Ad essere contestata non è l’attività promozionale in sé, ma il fatto che non si dichiari esplicitamente che il prodotto ‘consigliato’ è sponsorizzato dall’azienda, e che quindi quel personaggio è pagato per utilizzarlo.

Ma il punto è un altro: può bastare l’hashtag #ad per far capire agli utenti (compresi quelli meno smaliziati) che se il loro beniamino gli consiglia quella borsetta, quel robot da cucina o quel videogame, lo fa per lavoro e non per hobby? E soprattutto: agli utenti interessa?

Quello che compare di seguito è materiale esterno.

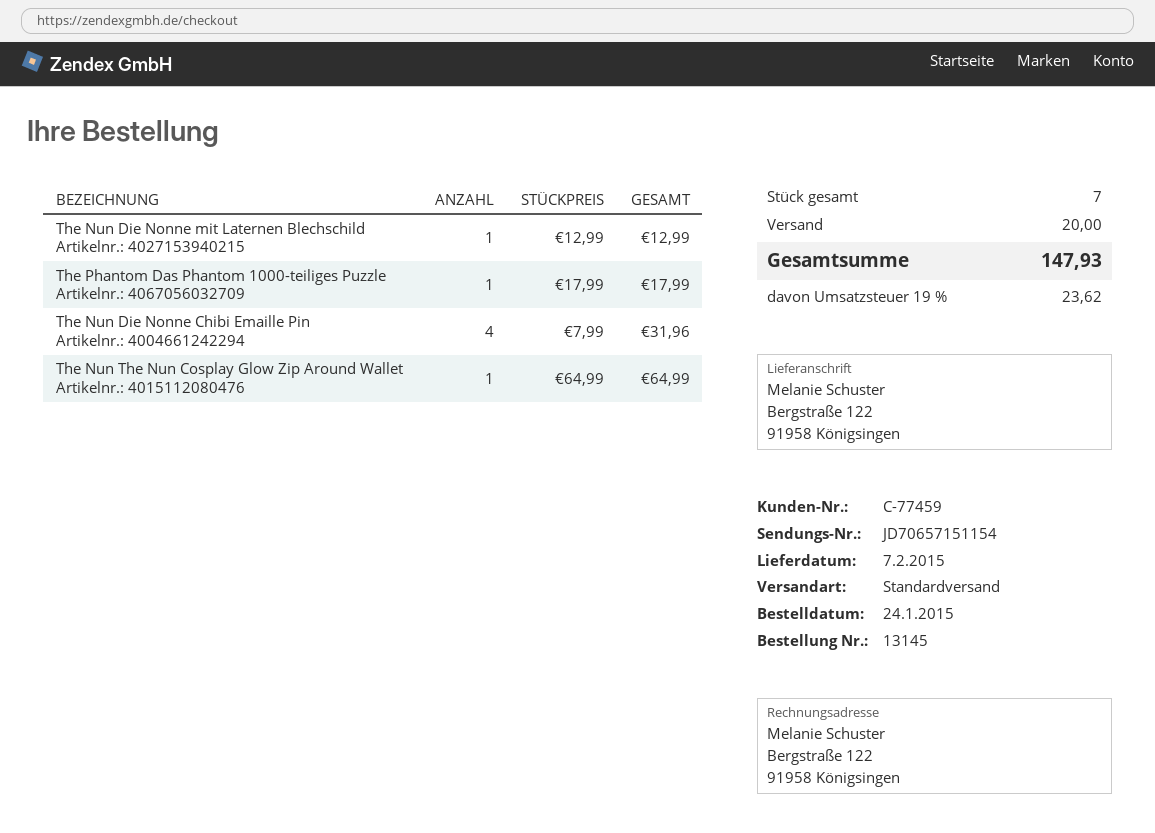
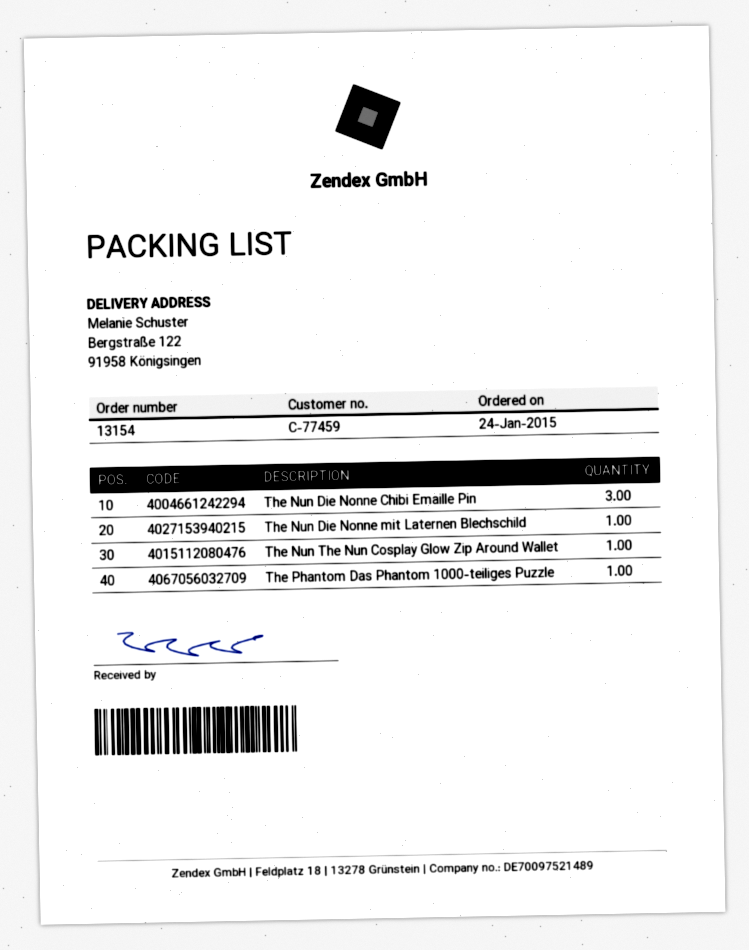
order number: 13145 -> 13154
The Nun Die Nonne Chibi Emaille Pin: 4 -> 3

Influencer che mettono il turbo all’export

Gli influencer, in fondo, oggi sono per il web quello che per decenni gli spot pubblicitari sono stati per la televisione, vale a dire l’anima del commercio. Le aziende italiane lo hanno capito per l’Italia e ora le più smart provano a imboccare la stessa via sui mercati esteri più promettenti, dove l’e-commerce è un canale strategico e la diffusione di internet è capillare.

Senza dimenticare che quando si cambia mercato bisogna anche cambiare influencer. In Asia, ad esempio, sono i livestreamer ad andare per la maggiore: opinion leader della porta accanto che dispensano i propri consigli attraverso videomessaggi.

E soprattutto, per avere successo, non basta che gli influencer siano fashion victim del nostro stile, ma che siano anche specializzati nel raccontare il nostro lifestyle alla loro maniera, per come lo percepiscono e lo apprezzano secondo i loro codici culturali di riferimento. Per esempio, da noi la cultura del food & wine è sofisticata, i gusti dei consumatori sono evoluti e si concentrano sulla qualità del prodotto. In Cina i consumatori invece sono più attratti dal packaging e dalle immagini del contesto.

Ovviamente si tratta di operazioni di marketing 4.0 che hanno un costo in termini di investimenti, ma il ritorno in termini di visibilità (e quindi di vendite) non andrebbe sottovalutato. L’influencer marketing sui social è ormai una realtà consolidata destinata ad esplodere ancor di più nel futuro: ignorarlo sarebbe come volgere lo sguardo indietro piuttosto che guardare avanti.